### WHAT IS EXPECTED
Copy out the entries that follow exactly, leaving every picture behind.

# # # #

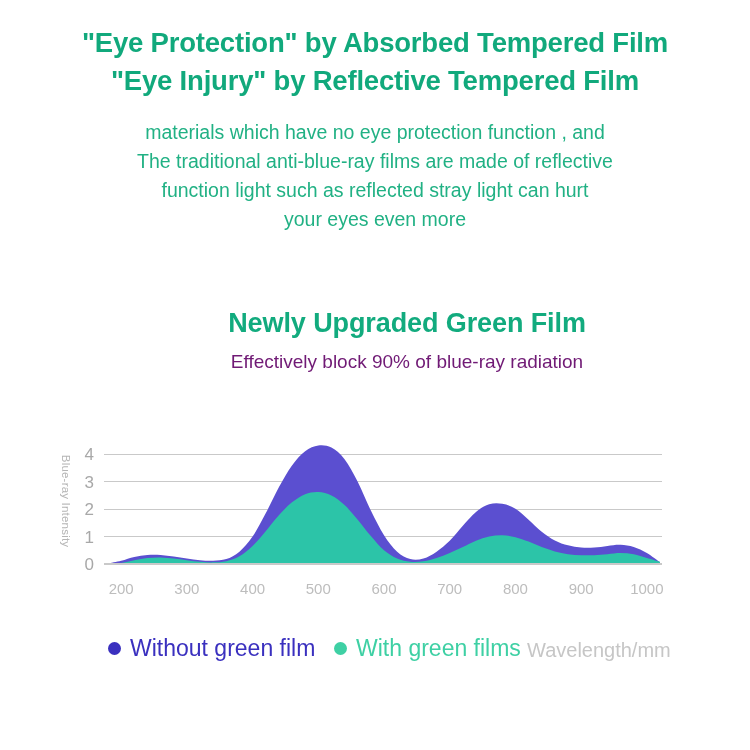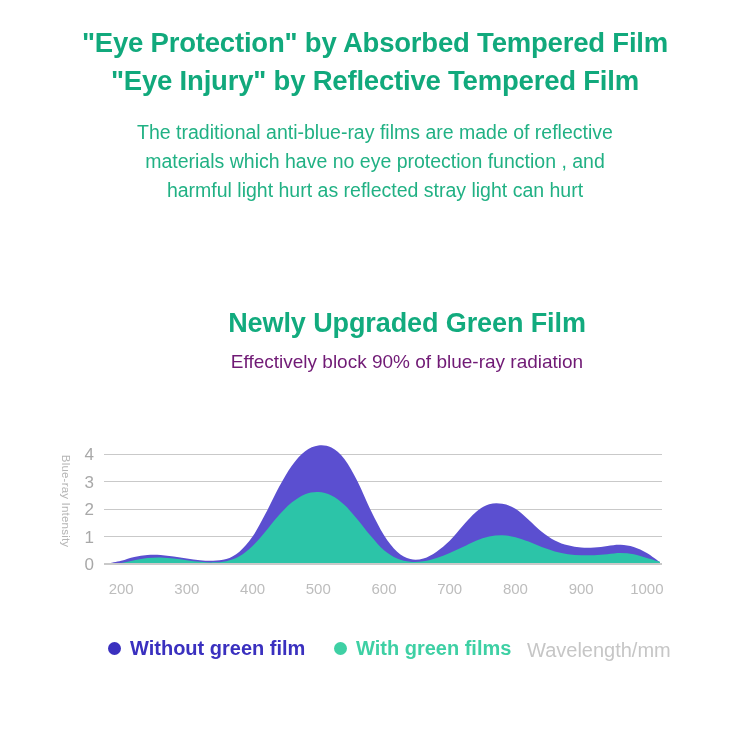"The traditional anti-blue-ray films are" span.p-line { order: before "materials which have no eye" -> after "materials which have no eye" }
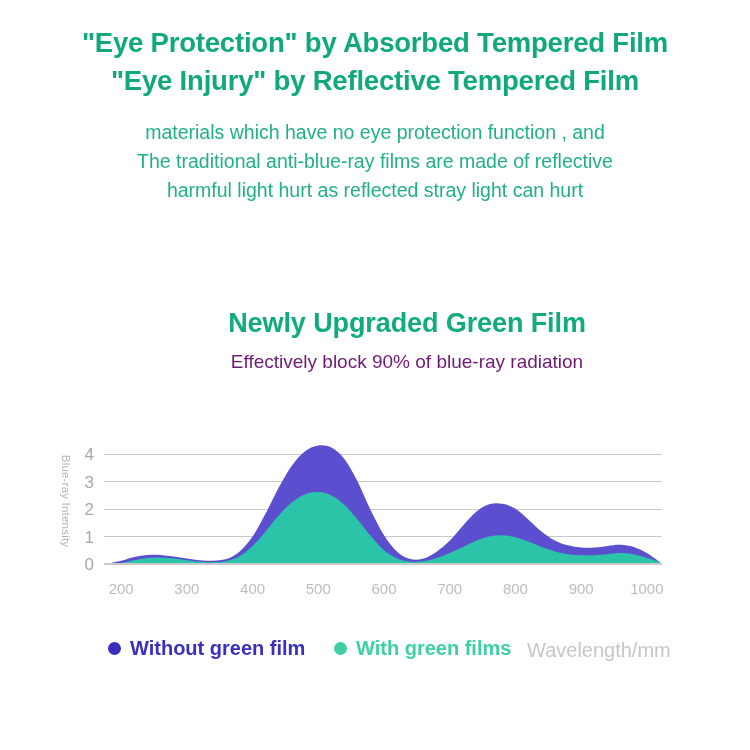"harmful light hurt as reflected" span.p-line { text: harmful light hurt -> function light such }
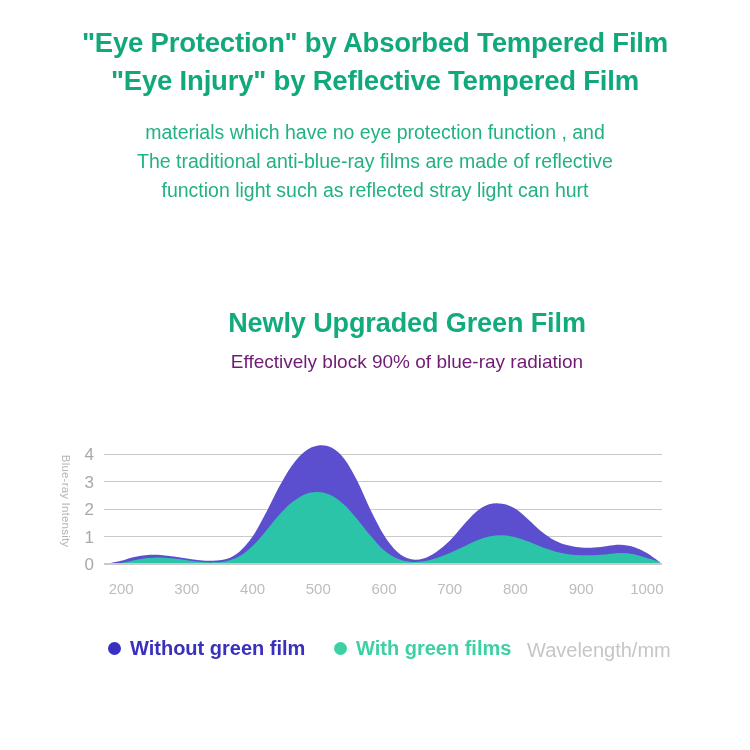"your eyes even more" span.p-line { html: none -> <span>your eyes even more</span> }
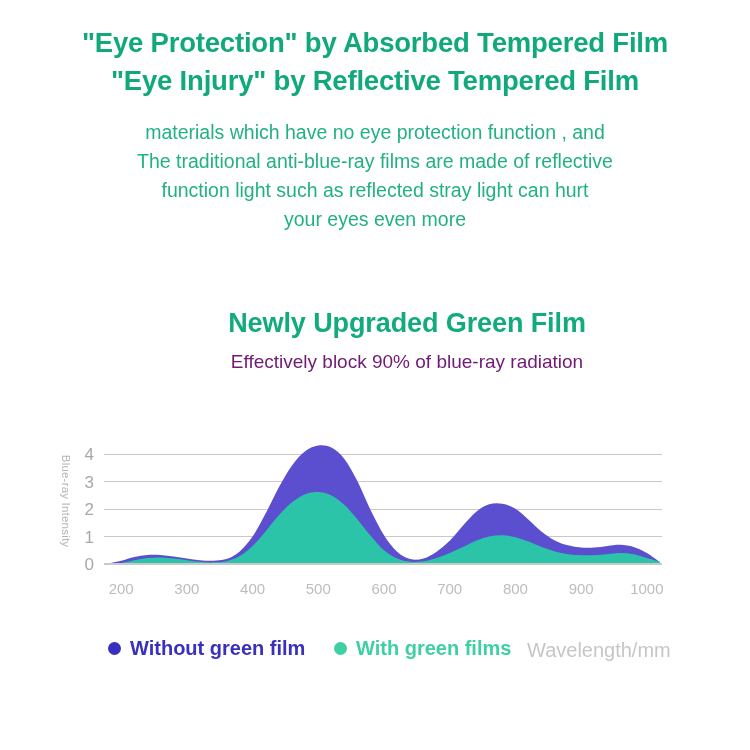"Without green film" .legend-label { font-size: 20px -> 23px; font-weight: bold -> none }
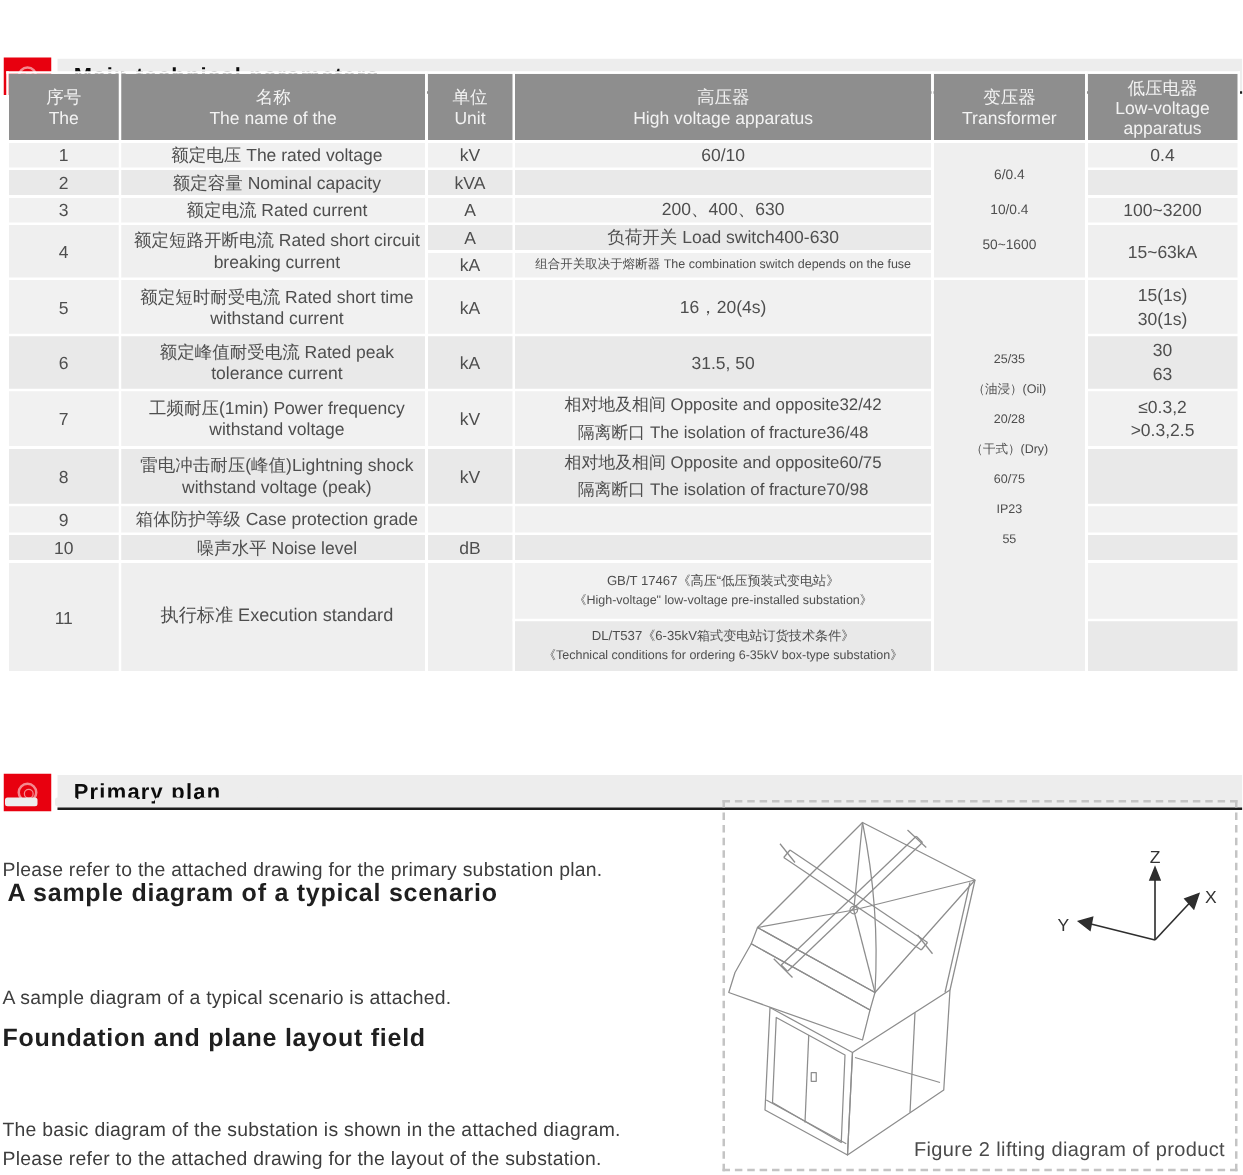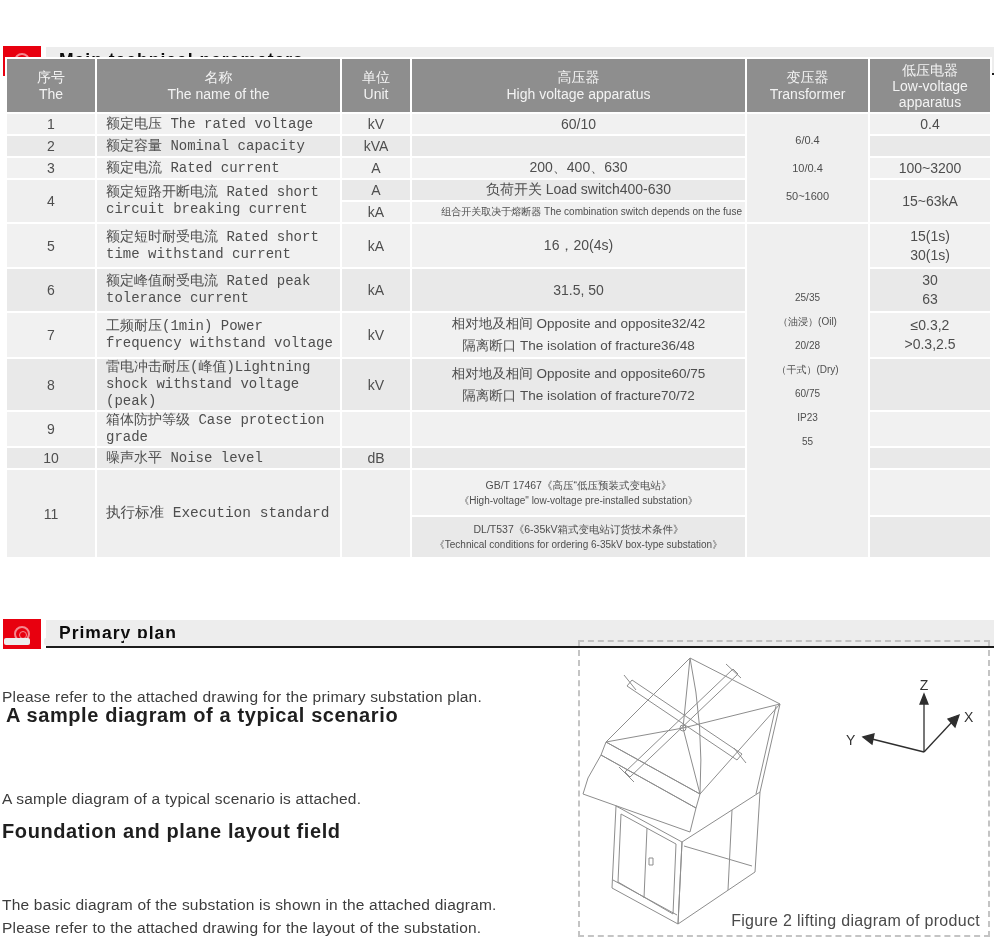"额定电压 The rated voltage" td.name-cell { font-family: Liberation Mono, monospace -> none; text-align: left -> center }
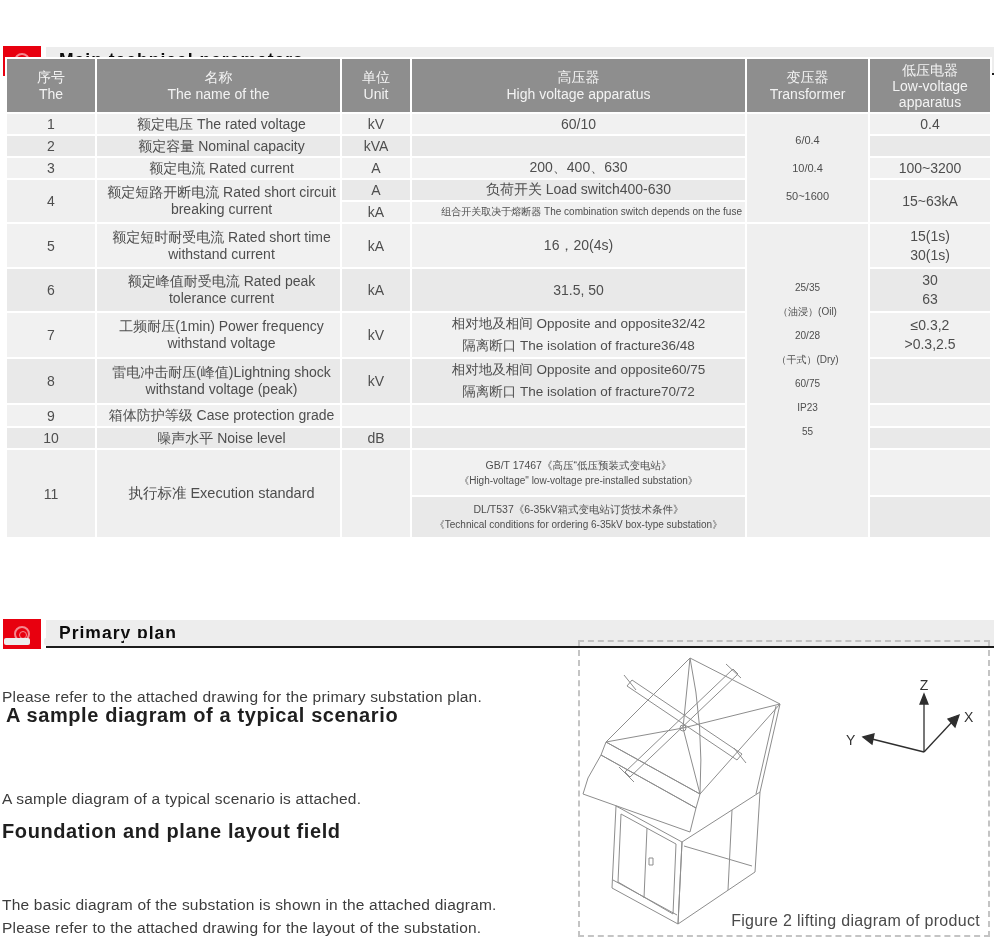"组合开关取决于熔断器 The combination switch" .small10 { text-align: right -> none }
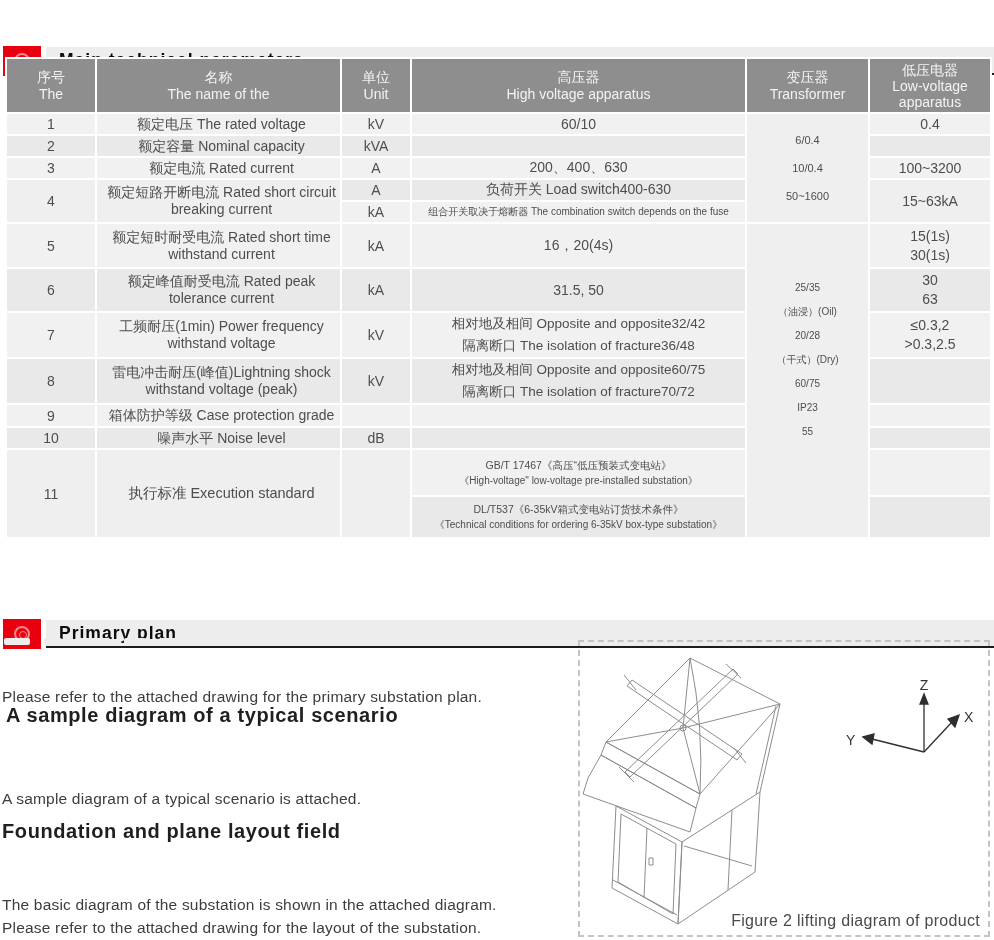"隔离断口 The isolation of fracture70/72" div { text: fracture70/72 -> fracture70/98 }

# # # #

### SOLUTION TO THIS PROBLEM
"The traditional anti-blue-ray films are" span.p-line { order: before "materials which have no eye" -> after "materials which have no eye" }
"harmful light hurt as reflected" span.p-line { text: harmful light hurt -> function light such }
"your eyes even more" span.p-line { html: none -> <span>your eyes even more</span> }
"Without green film" .legend-label { font-size: 20px -> 23px; font-weight: bold -> none }
"额定电压 The rated voltage" td.name-cell { font-family: Liberation Mono, monospace -> none; text-align: left -> center }
"组合开关取决于熔断器 The combination switch" .small10 { text-align: right -> none }
"隔离断口 The isolation of fracture70/72" div { text: fracture70/72 -> fracture70/98 }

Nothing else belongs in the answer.